Every record must be restated exactly. Drop the images.
+---+
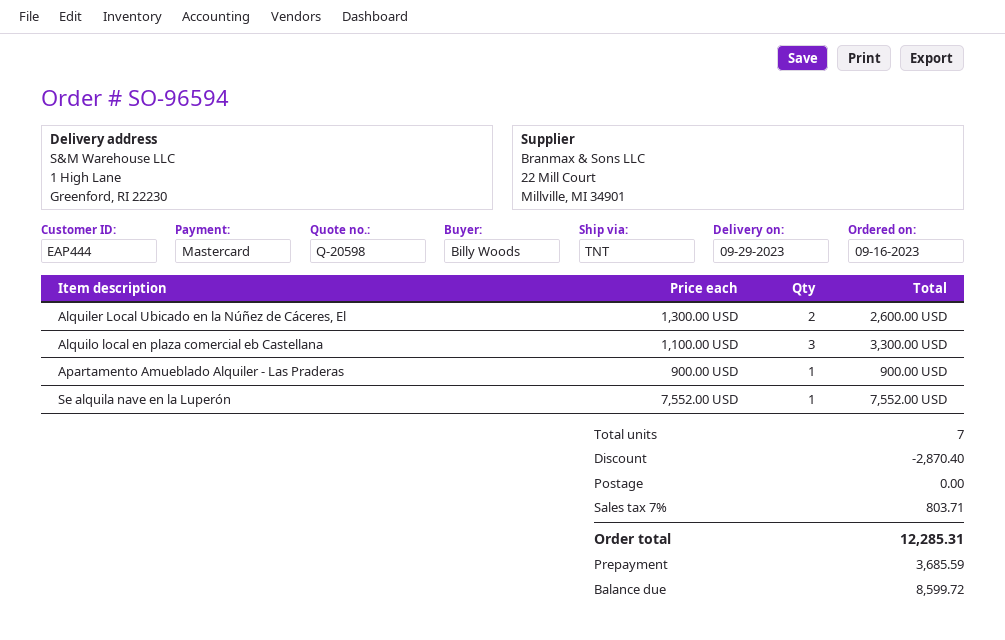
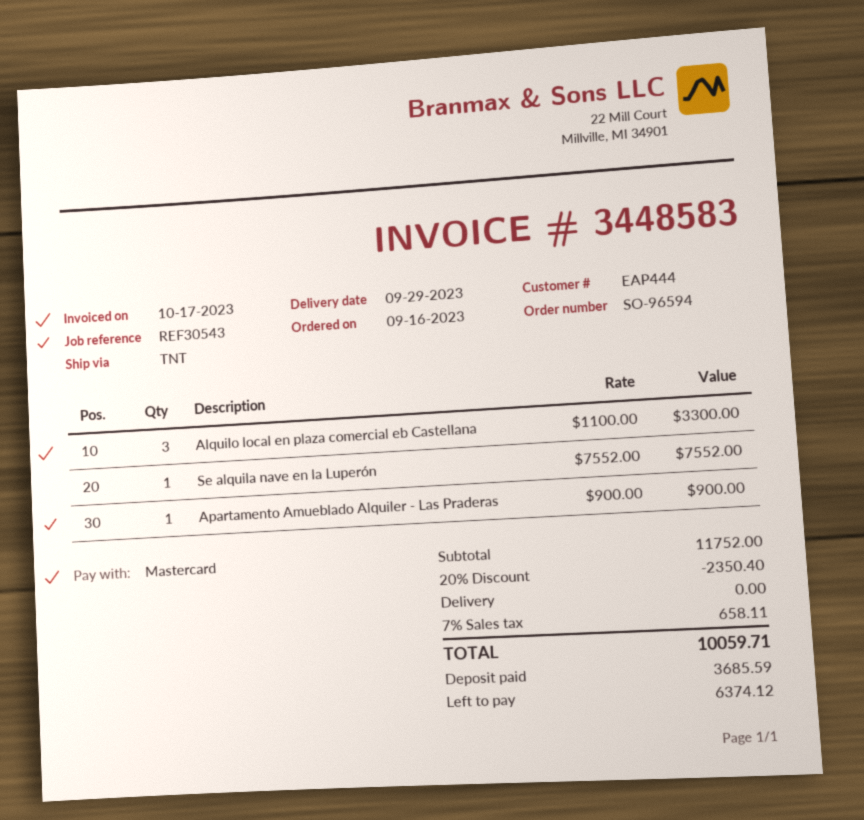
Alquiler Local Ubicado en la Núñez de Cáceres, El: 2 x 1300.00 = 2600.00 -> none
discount: 2870.40 -> 2350.40
tax: 7% = 803.71 -> 7% = 658.11
total: 12285.31 -> 10059.71
balance: 8599.72 -> 6374.12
+---+
● **Output of the exercise**
Alquiler Local Ubicado en la Núñez de Cáceres, El: 2 x 1300.00 = 2600.00 -> none
discount: 2870.40 -> 2350.40
tax: 7% = 803.71 -> 7% = 658.11
total: 12285.31 -> 10059.71
balance: 8599.72 -> 6374.12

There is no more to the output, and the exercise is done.